Each entry should be set down again verbatim, with the images omitted.

** Opening Material shown block **

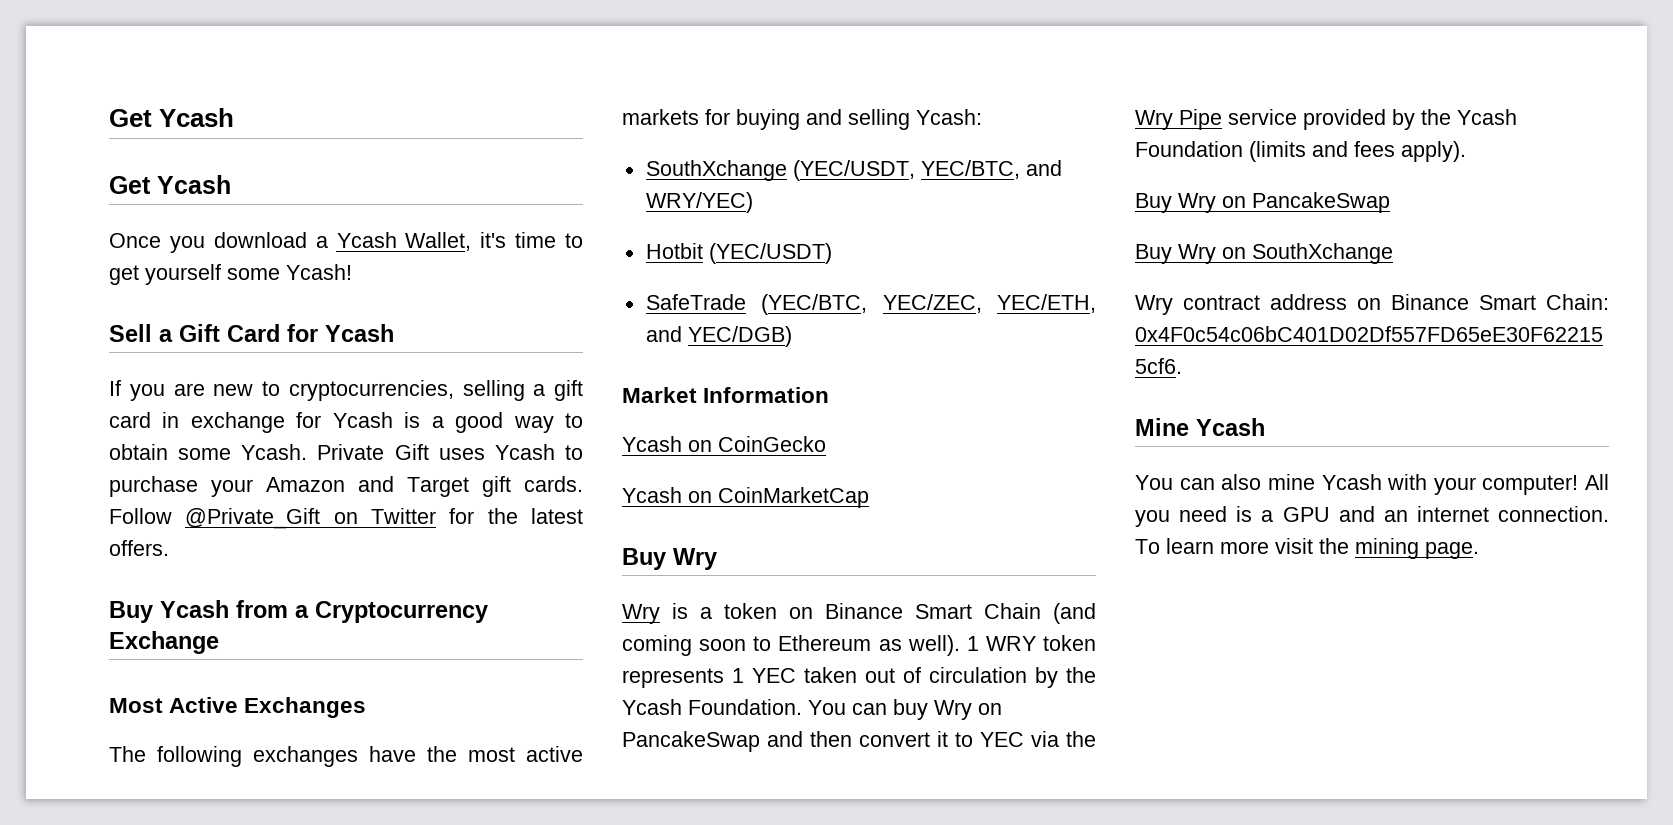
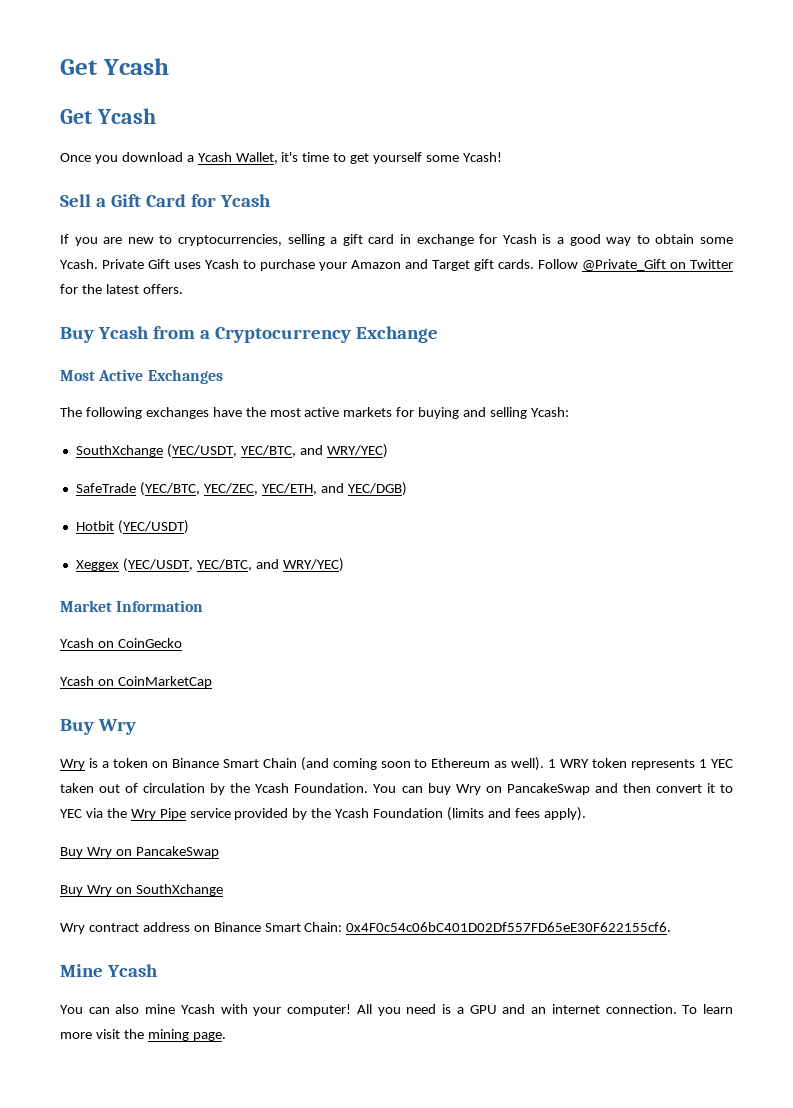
[645,243,832,264] // Hotbit (YEC/USDT) -> (388, 451) none
(792, 336) none -> [75,520,189,534] [75,558,344,572] // Hotbit (YEC/USDT) // Xeggex (YEC/USDT, YEC/BTC, and WRY/YEC)

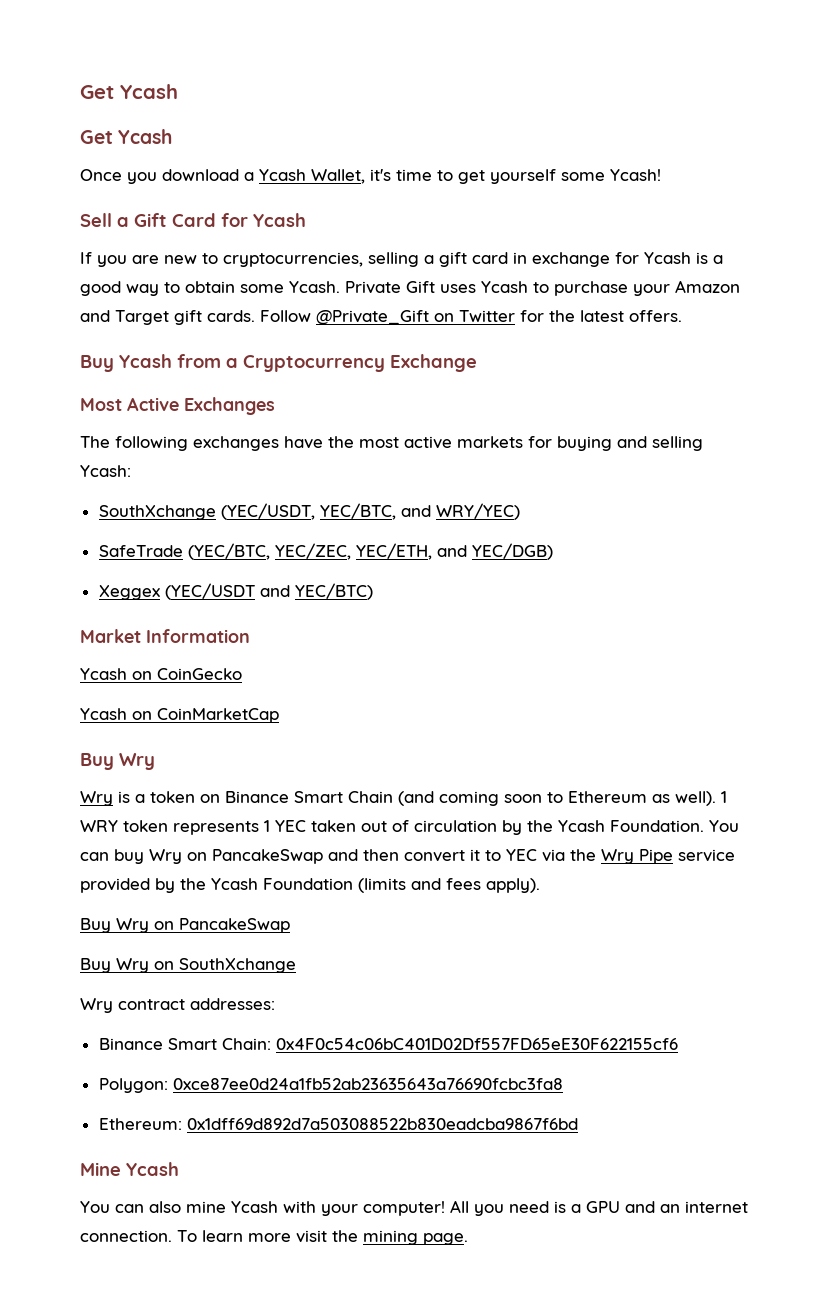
[75,520,189,534] // Hotbit (YEC/USDT) -> (553, 551) none
[122,558,344,572] (YEC/USDT, YEC/BTC, and WRY/YEC) -> [164,583,373,600] (YEC/USDT and YEC/BTC)
[142,922,210,932] address on -> [190,998,275,1010] addresses: //
[346,922,672,932] 0x4F0c54c06bC401D02Df557FD65eE30F622155cf6. -> [275,1038,678,1050] [98,1078,563,1093] [98,1118,578,1130] 0x4F0c54c06bC401D02Df557FD65eE30F622155cf6 // Polygon: 0xce87ee0d24a1fb52ab23635643a76690fcbc3fa8 // Ethereum: 0x1dff69d892d7a503088522b830eadcba9867f6bd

** Closing Material shown block **

### Solution
[645,243,832,264] // Hotbit (YEC/USDT) -> (388, 451) none
(792, 336) none -> [75,520,189,534] [75,558,344,572] // Hotbit (YEC/USDT) // Xeggex (YEC/USDT, YEC/BTC, and WRY/YEC)

[75,520,189,534] // Hotbit (YEC/USDT) -> (553, 551) none
[122,558,344,572] (YEC/USDT, YEC/BTC, and WRY/YEC) -> [164,583,373,600] (YEC/USDT and YEC/BTC)
[142,922,210,932] address on -> [190,998,275,1010] addresses: //
[346,922,672,932] 0x4F0c54c06bC401D02Df557FD65eE30F622155cf6. -> [275,1038,678,1050] [98,1078,563,1093] [98,1118,578,1130] 0x4F0c54c06bC401D02Df557FD65eE30F622155cf6 // Polygon: 0xce87ee0d24a1fb52ab23635643a76690fcbc3fa8 // Ethereum: 0x1dff69d892d7a503088522b830eadcba9867f6bd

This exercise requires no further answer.